### Task goal
Some lines of these records may hold the word "form"; state how many, using only the number.

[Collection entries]
________________________________________
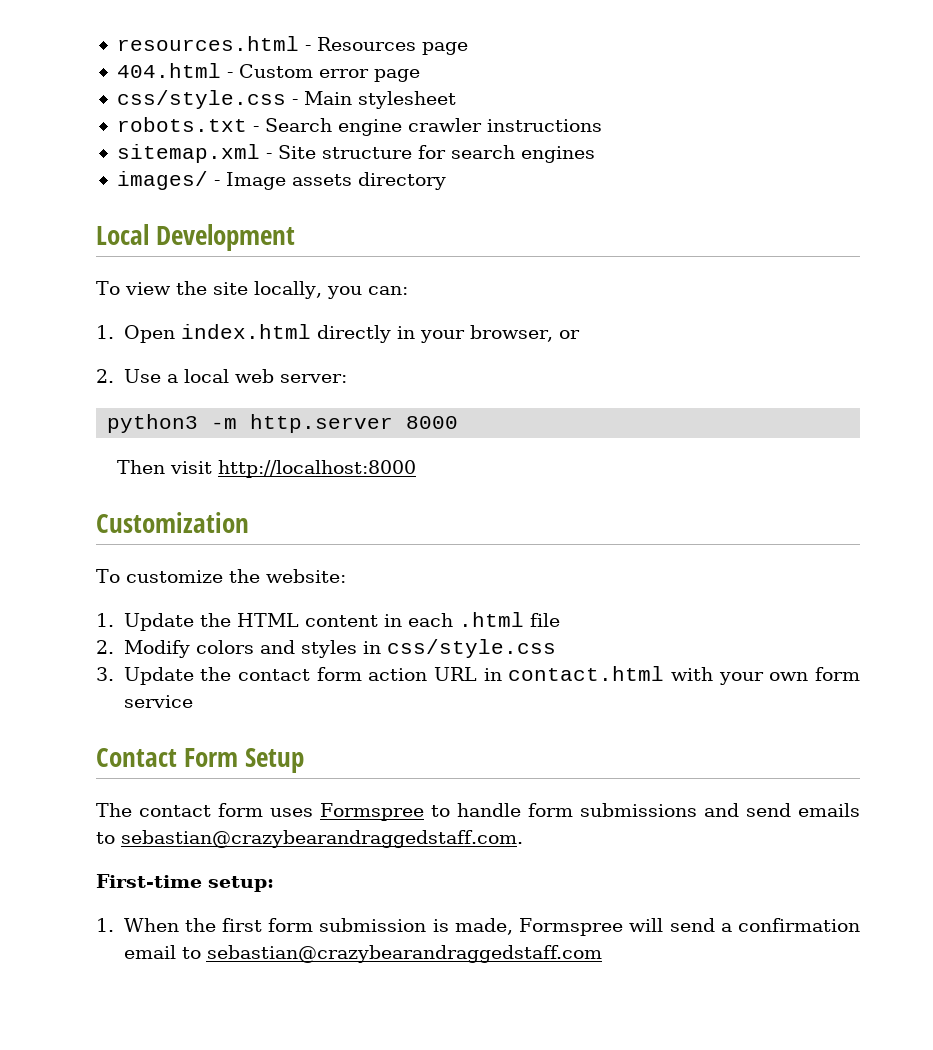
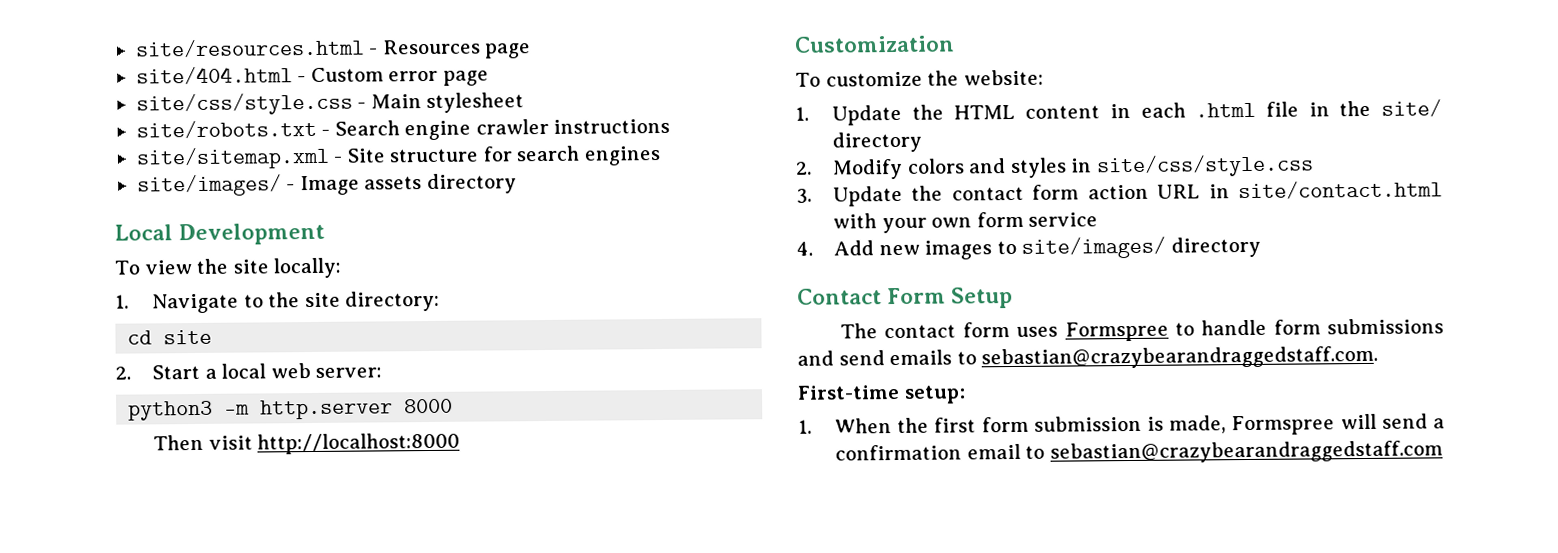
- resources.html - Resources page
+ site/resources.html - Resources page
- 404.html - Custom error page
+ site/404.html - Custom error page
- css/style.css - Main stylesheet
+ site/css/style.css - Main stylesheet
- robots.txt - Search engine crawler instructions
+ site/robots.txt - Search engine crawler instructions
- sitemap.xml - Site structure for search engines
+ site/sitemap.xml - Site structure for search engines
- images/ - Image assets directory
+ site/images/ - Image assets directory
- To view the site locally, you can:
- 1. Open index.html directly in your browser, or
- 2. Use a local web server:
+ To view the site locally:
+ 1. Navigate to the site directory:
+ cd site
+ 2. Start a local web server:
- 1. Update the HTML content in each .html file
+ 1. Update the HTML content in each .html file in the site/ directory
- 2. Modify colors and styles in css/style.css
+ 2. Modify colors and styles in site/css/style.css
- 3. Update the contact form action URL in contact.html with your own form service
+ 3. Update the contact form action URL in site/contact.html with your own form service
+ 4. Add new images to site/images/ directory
________________________________________
### Exercise result
2